#### [PROBLEM TO WORK ON]
Without including the images, transcribe each record precisely as it appears below.

#### [INFORMATION GIVEN]

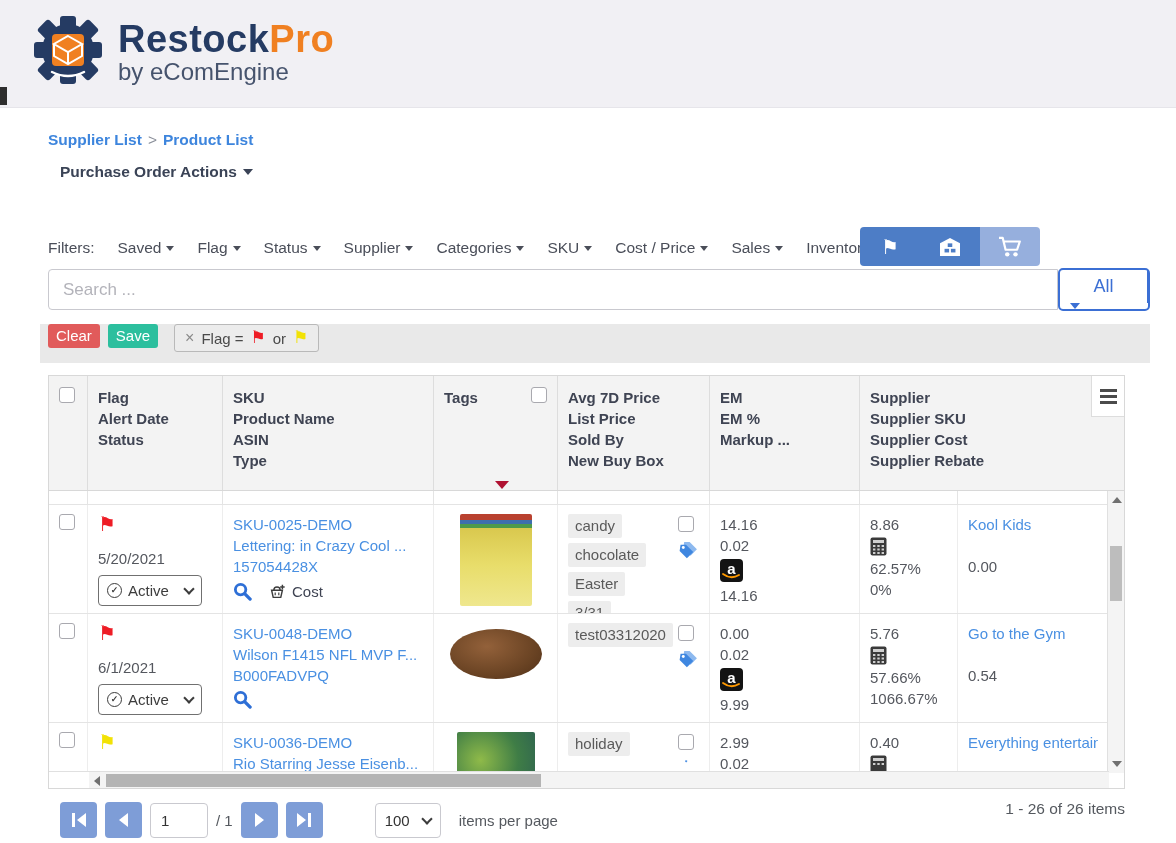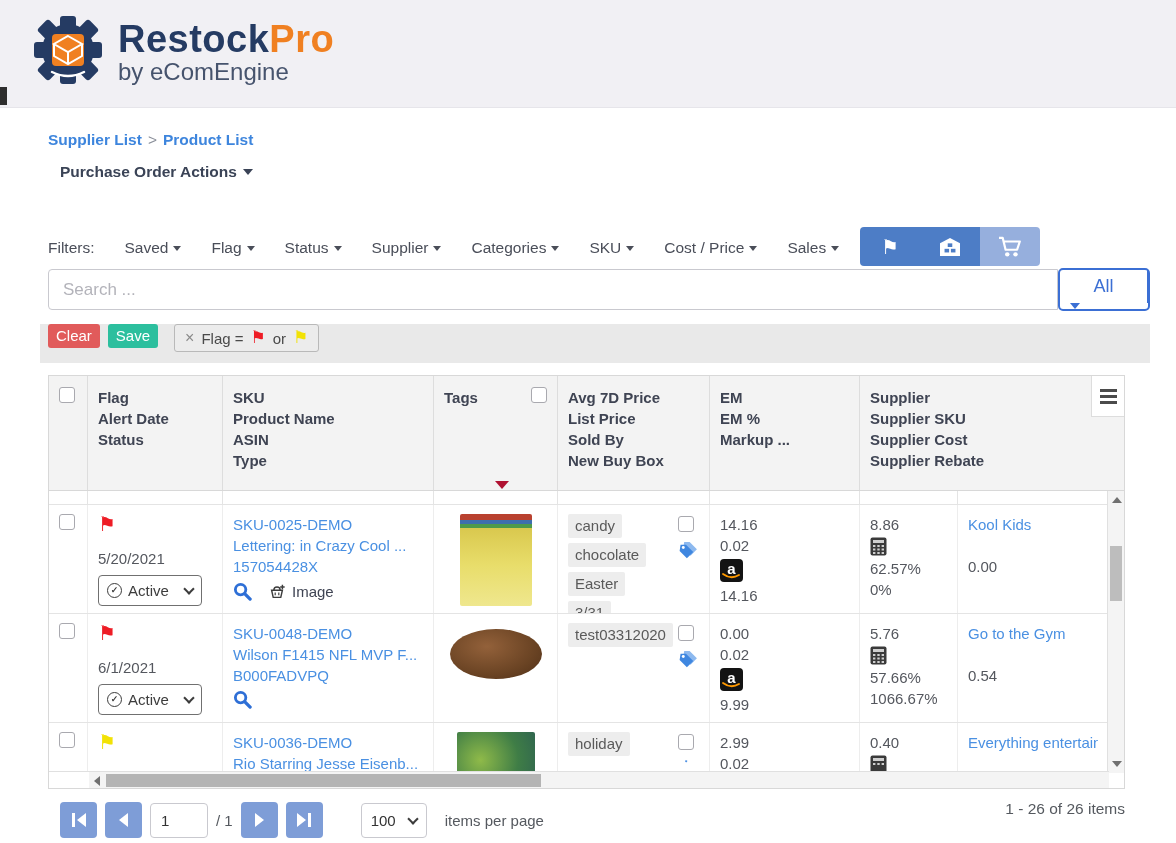--- a/index.html
+++ b/index.html
@@ -16,21 +16,21 @@
   .logo-text .line2 { font-size:24px; color:#46536d; font-weight:400; line-height:28px; margin-top:-2px; }
 
   
   .breadcrumb { position:absolute; left:48px; top:131px; font-size:15.5px; font-weight:700; }
   .breadcrumb a { color:#3d85dd; text-decoration:none; cursor:pointer; }
   .breadcrumb .sep { color:#8a8f9a; font-weight:400; margin:0 6px; }
   .po-actions { position:absolute; left:60px; top:163px; font-size:15.5px; font-weight:700; color:#3a4356; cursor:pointer; }
   .caret { display:inline-block; width:0; height:0; border-left:5px solid transparent; border-right:5px solid transparent; border-top:6px solid currentColor; margin-left:6px; vertical-align:2px; }
 
   
-  .filters-row { position:absolute; left:48px; top:239px; display:flex; align-items:center; gap:30px; font-size:15.5px; color:#4a4e59; }
+  .filters-row { position:absolute; left:48px; top:239px; display:flex; align-items:center; gap:23px; font-size:15.5px; color:#4a4e59; }
   .filters-row .f-item { cursor:pointer; white-space:nowrap; }
   .filters-row .f-item .caret { border-top-width:5px; border-left-width:4px; border-right-width:4px; margin-left:5px; }
   .icon-group { position:absolute; left:860px; top:227px; display:flex; height:39px; }
   .icon-btn { width:60px; height:39px; display:flex; align-items:center; justify-content:center; cursor:pointer; }
   .icon-btn.b1 { background:#4d7dc6; border-radius:4px 0 0 4px; }
   .icon-btn.b2 { background:#4d7dc6; }
   .icon-btn.b3 { background:#96afdd; border-radius:0 4px 4px 0; }
   .icon-btn .fl { color:#fff; font-size:20px; line-height:20px; }
 
   
@@ -102,21 +102,21 @@
   .img-rio { width:78px; height:70px; margin:0 auto; background:radial-gradient(circle at 30% 40%,#8fba49,#3f7d46 55%,#2c5f52); }
 
   
   .footer { position:absolute; left:0; top:789px; width:1176px; height:54px; background:#fff; }
   .pager { position:absolute; left:60px; top:13px; display:flex; align-items:center; gap:8px; font-size:15px; color:#55595f; }
   .pg-btn { width:37px; height:36px; background:#7e9dd7; border-radius:4px; display:flex; align-items:center; justify-content:center; cursor:pointer; gap:2px; }
   .tri-l { width:0; height:0; border-top:7px solid transparent; border-bottom:7px solid transparent; border-right:9px solid #fff; }
   .tri-r { width:0; height:0; border-top:7px solid transparent; border-bottom:7px solid transparent; border-left:9px solid #fff; }
   .pg-bar { width:3px; height:14px; background:#fff; }
   .pg-input { width:58px; height:35px; border:1px solid #c9c9cf; border-radius:4px; padding:0 10px; font-size:15px; color:#333; font-family:"Liberation Sans",sans-serif; }
-  .size-sel { margin-left:30px; width:66px; height:35px; border:1px solid #c9c9cf; border-radius:4px; display:flex; align-items:center; padding:0 9px; cursor:pointer; color:#333; background:#fff; }
+  .size-sel { margin-left:44px; width:66px; height:35px; border:1px solid #c9c9cf; border-radius:4px; display:flex; align-items:center; padding:0 9px; cursor:pointer; color:#333; background:#fff; }
   .size-sel .chev { margin-top:-2px; }
   .range-label { position:absolute; right:51px; top:11px; font-size:15.5px; color:#55595f; }
   .ipp { color:#55595f; }
 </style>
 </head>
 <body>
 
 <div class="topbar">
   <div class="logo">
     <svg width="76" height="80" viewBox="0 0 76 80">
@@ -280,21 +280,21 @@
           <circle cx="8" cy="8" r="5.5" fill="none" stroke="#2e6fd6" stroke-width="3"></circle>
           <line x1="12.5" y1="12.5" x2="18" y2="18" stroke="#2e6fd6" stroke-width="3.5" stroke-linecap="round"></line>
         </svg>
         <span class="type-wrap">
           <svg width="18" height="18" viewBox="0 0 20 20">
             <path d="M4 8 h12 l-1.8 8 H5.8 Z" fill="none" stroke="#3d3d3d" stroke-width="1.6"></path>
             <path d="M6.5 8 a3.5 3.5 0 0 1 7 0" fill="none" stroke="#3d3d3d" stroke-width="1.6"></path>
             <path d="M8 10.5 v3 M12 10.5 v3" stroke="#3d3d3d" stroke-width="1.3"></path>
             <path d="M16 2 v5 M13.5 4.5 h5" stroke="#3d3d3d" stroke-width="1.6"></path>
           </svg>
-          <span>Image</span>
+          <span>Cost</span>
         </span>
       </div>
     </div>
     <div class="cell">
         <div class="pimg img-book"></div>
       </div>
     <div class="cell tags-cell">
       <div class="tags-list">
         <div><span class="tag-chip">candy</span></div>
         <div><span class="tag-chip">chocolate</span></div>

#### [ANSWER SECTION]
--- a/index.html
+++ b/index.html
@@ -16,21 +16,21 @@
   .logo-text .line2 { font-size:24px; color:#46536d; font-weight:400; line-height:28px; margin-top:-2px; }
 
   
   .breadcrumb { position:absolute; left:48px; top:131px; font-size:15.5px; font-weight:700; }
   .breadcrumb a { color:#3d85dd; text-decoration:none; cursor:pointer; }
   .breadcrumb .sep { color:#8a8f9a; font-weight:400; margin:0 6px; }
   .po-actions { position:absolute; left:60px; top:163px; font-size:15.5px; font-weight:700; color:#3a4356; cursor:pointer; }
   .caret { display:inline-block; width:0; height:0; border-left:5px solid transparent; border-right:5px solid transparent; border-top:6px solid currentColor; margin-left:6px; vertical-align:2px; }
 
   
-  .filters-row { position:absolute; left:48px; top:239px; display:flex; align-items:center; gap:30px; font-size:15.5px; color:#4a4e59; }
+  .filters-row { position:absolute; left:48px; top:239px; display:flex; align-items:center; gap:23px; font-size:15.5px; color:#4a4e59; }
   .filters-row .f-item { cursor:pointer; white-space:nowrap; }
   .filters-row .f-item .caret { border-top-width:5px; border-left-width:4px; border-right-width:4px; margin-left:5px; }
   .icon-group { position:absolute; left:860px; top:227px; display:flex; height:39px; }
   .icon-btn { width:60px; height:39px; display:flex; align-items:center; justify-content:center; cursor:pointer; }
   .icon-btn.b1 { background:#4d7dc6; border-radius:4px 0 0 4px; }
   .icon-btn.b2 { background:#4d7dc6; }
   .icon-btn.b3 { background:#96afdd; border-radius:0 4px 4px 0; }
   .icon-btn .fl { color:#fff; font-size:20px; line-height:20px; }
 
   
@@ -102,21 +102,21 @@
   .img-rio { width:78px; height:70px; margin:0 auto; background:radial-gradient(circle at 30% 40%,#8fba49,#3f7d46 55%,#2c5f52); }
 
   
   .footer { position:absolute; left:0; top:789px; width:1176px; height:54px; background:#fff; }
   .pager { position:absolute; left:60px; top:13px; display:flex; align-items:center; gap:8px; font-size:15px; color:#55595f; }
   .pg-btn { width:37px; height:36px; background:#7e9dd7; border-radius:4px; display:flex; align-items:center; justify-content:center; cursor:pointer; gap:2px; }
   .tri-l { width:0; height:0; border-top:7px solid transparent; border-bottom:7px solid transparent; border-right:9px solid #fff; }
   .tri-r { width:0; height:0; border-top:7px solid transparent; border-bottom:7px solid transparent; border-left:9px solid #fff; }
   .pg-bar { width:3px; height:14px; background:#fff; }
   .pg-input { width:58px; height:35px; border:1px solid #c9c9cf; border-radius:4px; padding:0 10px; font-size:15px; color:#333; font-family:"Liberation Sans",sans-serif; }
-  .size-sel { margin-left:30px; width:66px; height:35px; border:1px solid #c9c9cf; border-radius:4px; display:flex; align-items:center; padding:0 9px; cursor:pointer; color:#333; background:#fff; }
+  .size-sel { margin-left:44px; width:66px; height:35px; border:1px solid #c9c9cf; border-radius:4px; display:flex; align-items:center; padding:0 9px; cursor:pointer; color:#333; background:#fff; }
   .size-sel .chev { margin-top:-2px; }
   .range-label { position:absolute; right:51px; top:11px; font-size:15.5px; color:#55595f; }
   .ipp { color:#55595f; }
 </style>
 </head>
 <body>
 
 <div class="topbar">
   <div class="logo">
     <svg width="76" height="80" viewBox="0 0 76 80">
@@ -280,21 +280,21 @@
           <circle cx="8" cy="8" r="5.5" fill="none" stroke="#2e6fd6" stroke-width="3"></circle>
           <line x1="12.5" y1="12.5" x2="18" y2="18" stroke="#2e6fd6" stroke-width="3.5" stroke-linecap="round"></line>
         </svg>
         <span class="type-wrap">
           <svg width="18" height="18" viewBox="0 0 20 20">
             <path d="M4 8 h12 l-1.8 8 H5.8 Z" fill="none" stroke="#3d3d3d" stroke-width="1.6"></path>
             <path d="M6.5 8 a3.5 3.5 0 0 1 7 0" fill="none" stroke="#3d3d3d" stroke-width="1.6"></path>
             <path d="M8 10.5 v3 M12 10.5 v3" stroke="#3d3d3d" stroke-width="1.3"></path>
             <path d="M16 2 v5 M13.5 4.5 h5" stroke="#3d3d3d" stroke-width="1.6"></path>
           </svg>
-          <span>Image</span>
+          <span>Cost</span>
         </span>
       </div>
     </div>
     <div class="cell">
         <div class="pimg img-book"></div>
       </div>
     <div class="cell tags-cell">
       <div class="tags-list">
         <div><span class="tag-chip">candy</span></div>
         <div><span class="tag-chip">chocolate</span></div>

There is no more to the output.